Dataset excerpts ->
BEGIN

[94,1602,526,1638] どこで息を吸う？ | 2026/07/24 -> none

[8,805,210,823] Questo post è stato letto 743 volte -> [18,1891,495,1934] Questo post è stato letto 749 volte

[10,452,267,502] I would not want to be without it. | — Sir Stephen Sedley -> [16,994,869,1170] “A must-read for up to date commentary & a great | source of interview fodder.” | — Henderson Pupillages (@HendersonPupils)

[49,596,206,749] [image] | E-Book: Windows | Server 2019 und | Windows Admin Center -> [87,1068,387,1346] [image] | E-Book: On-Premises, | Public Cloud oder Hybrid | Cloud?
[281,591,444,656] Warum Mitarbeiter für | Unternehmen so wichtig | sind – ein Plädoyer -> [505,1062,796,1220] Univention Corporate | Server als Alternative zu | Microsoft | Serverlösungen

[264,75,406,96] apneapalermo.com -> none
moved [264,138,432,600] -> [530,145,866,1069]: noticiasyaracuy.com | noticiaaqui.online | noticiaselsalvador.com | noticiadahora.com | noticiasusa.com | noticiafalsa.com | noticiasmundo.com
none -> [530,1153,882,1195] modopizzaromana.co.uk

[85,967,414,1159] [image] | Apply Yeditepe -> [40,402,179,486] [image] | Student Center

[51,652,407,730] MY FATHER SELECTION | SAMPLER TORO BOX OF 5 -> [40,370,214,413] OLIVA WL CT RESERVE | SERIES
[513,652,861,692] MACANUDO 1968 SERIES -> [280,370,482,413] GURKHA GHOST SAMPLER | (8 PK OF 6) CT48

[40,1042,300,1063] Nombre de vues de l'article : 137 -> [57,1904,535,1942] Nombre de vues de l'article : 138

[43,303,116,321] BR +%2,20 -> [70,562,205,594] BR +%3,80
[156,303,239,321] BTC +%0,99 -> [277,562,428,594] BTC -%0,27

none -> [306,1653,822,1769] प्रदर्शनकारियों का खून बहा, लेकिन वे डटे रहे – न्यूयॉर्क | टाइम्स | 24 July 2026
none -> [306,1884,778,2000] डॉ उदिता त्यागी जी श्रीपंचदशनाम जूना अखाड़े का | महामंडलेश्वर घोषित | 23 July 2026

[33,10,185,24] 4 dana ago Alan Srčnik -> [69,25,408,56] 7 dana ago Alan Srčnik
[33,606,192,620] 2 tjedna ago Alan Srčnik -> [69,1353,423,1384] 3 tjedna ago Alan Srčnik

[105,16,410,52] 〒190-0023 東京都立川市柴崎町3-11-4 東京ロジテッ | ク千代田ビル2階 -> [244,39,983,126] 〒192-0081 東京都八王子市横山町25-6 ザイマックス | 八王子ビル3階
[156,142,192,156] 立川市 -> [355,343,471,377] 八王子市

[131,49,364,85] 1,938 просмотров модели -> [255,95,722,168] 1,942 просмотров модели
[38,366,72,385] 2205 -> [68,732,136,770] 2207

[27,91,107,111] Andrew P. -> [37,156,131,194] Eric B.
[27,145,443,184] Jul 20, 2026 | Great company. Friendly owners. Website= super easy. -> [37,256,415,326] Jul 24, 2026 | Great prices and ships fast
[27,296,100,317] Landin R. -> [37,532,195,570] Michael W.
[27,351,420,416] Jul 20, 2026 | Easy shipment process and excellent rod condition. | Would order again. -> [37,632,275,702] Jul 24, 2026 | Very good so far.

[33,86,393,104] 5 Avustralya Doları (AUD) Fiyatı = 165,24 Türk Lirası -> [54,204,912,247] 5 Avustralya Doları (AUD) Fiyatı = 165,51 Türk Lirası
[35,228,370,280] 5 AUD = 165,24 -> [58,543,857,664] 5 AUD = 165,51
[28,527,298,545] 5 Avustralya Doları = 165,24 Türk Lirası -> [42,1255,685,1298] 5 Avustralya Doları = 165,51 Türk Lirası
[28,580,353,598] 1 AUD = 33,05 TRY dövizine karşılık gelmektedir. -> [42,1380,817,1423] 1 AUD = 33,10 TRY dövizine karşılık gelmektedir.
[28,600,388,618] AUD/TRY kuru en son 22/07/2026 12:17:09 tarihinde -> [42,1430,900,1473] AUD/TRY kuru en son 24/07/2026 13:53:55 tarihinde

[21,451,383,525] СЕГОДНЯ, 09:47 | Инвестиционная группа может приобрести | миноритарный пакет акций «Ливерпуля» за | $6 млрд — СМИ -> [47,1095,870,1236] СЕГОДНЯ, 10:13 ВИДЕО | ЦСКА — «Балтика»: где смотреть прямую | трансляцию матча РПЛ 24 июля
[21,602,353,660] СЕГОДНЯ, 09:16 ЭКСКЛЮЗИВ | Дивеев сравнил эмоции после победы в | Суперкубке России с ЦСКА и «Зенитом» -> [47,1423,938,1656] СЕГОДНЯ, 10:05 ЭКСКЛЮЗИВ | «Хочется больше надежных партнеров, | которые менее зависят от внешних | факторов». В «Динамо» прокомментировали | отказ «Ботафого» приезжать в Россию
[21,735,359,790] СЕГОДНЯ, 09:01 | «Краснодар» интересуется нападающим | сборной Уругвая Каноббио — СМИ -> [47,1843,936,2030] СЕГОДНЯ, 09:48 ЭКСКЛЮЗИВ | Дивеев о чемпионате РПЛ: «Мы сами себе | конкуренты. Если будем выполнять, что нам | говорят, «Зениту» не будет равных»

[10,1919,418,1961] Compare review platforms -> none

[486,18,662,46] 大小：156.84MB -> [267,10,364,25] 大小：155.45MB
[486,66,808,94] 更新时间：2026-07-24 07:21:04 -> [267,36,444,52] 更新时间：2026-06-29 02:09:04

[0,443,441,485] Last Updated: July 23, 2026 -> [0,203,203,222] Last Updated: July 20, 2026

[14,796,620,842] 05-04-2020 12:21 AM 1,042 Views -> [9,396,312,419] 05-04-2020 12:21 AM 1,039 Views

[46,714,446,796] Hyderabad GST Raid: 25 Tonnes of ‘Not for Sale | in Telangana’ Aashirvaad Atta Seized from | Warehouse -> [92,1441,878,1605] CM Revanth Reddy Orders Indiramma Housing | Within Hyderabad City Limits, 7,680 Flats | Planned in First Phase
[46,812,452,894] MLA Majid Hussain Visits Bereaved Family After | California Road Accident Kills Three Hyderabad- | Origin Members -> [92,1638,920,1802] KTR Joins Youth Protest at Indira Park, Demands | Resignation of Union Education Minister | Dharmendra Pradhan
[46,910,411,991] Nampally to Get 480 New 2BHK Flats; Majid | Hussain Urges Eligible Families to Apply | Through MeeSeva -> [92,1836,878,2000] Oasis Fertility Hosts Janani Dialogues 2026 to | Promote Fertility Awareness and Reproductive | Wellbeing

END

Assignment ->
What are the exact lines from the beginning of the material through the line containing "none -> [306,1653,822,1769]"? Write out those lines alone.

Task solution ->
[94,1602,526,1638] どこで息を吸う？ | 2026/07/24 -> none

[8,805,210,823] Questo post è stato letto 743 volte -> [18,1891,495,1934] Questo post è stato letto 749 volte

[10,452,267,502] I would not want to be without it. | — Sir Stephen Sedley -> [16,994,869,1170] “A must-read for up to date commentary & a great | source of interview fodder.” | — Henderson Pupillages (@HendersonPupils)

[49,596,206,749] [image] | E-Book: Windows | Server 2019 und | Windows Admin Center -> [87,1068,387,1346] [image] | E-Book: On-Premises, | Public Cloud oder Hybrid | Cloud?
[281,591,444,656] Warum Mitarbeiter für | Unternehmen so wichtig | sind – ein Plädoyer -> [505,1062,796,1220] Univention Corporate | Server als Alternative zu | Microsoft | Serverlösungen

[264,75,406,96] apneapalermo.com -> none
moved [264,138,432,600] -> [530,145,866,1069]: noticiasyaracuy.com | noticiaaqui.online | noticiaselsalvador.com | noticiadahora.com | noticiasusa.com | noticiafalsa.com | noticiasmundo.com
none -> [530,1153,882,1195] modopizzaromana.co.uk

[85,967,414,1159] [image] | Apply Yeditepe -> [40,402,179,486] [image] | Student Center

[51,652,407,730] MY FATHER SELECTION | SAMPLER TORO BOX OF 5 -> [40,370,214,413] OLIVA WL CT RESERVE | SERIES
[513,652,861,692] MACANUDO 1968 SERIES -> [280,370,482,413] GURKHA GHOST SAMPLER | (8 PK OF 6) CT48

[40,1042,300,1063] Nombre de vues de l'article : 137 -> [57,1904,535,1942] Nombre de vues de l'article : 138

[43,303,116,321] BR +%2,20 -> [70,562,205,594] BR +%3,80
[156,303,239,321] BTC +%0,99 -> [277,562,428,594] BTC -%0,27

none -> [306,1653,822,1769] प्रदर्शनकारियों का खून बहा, लेकिन वे डटे रहे – न्यूयॉर्क | टाइम्स | 24 July 2026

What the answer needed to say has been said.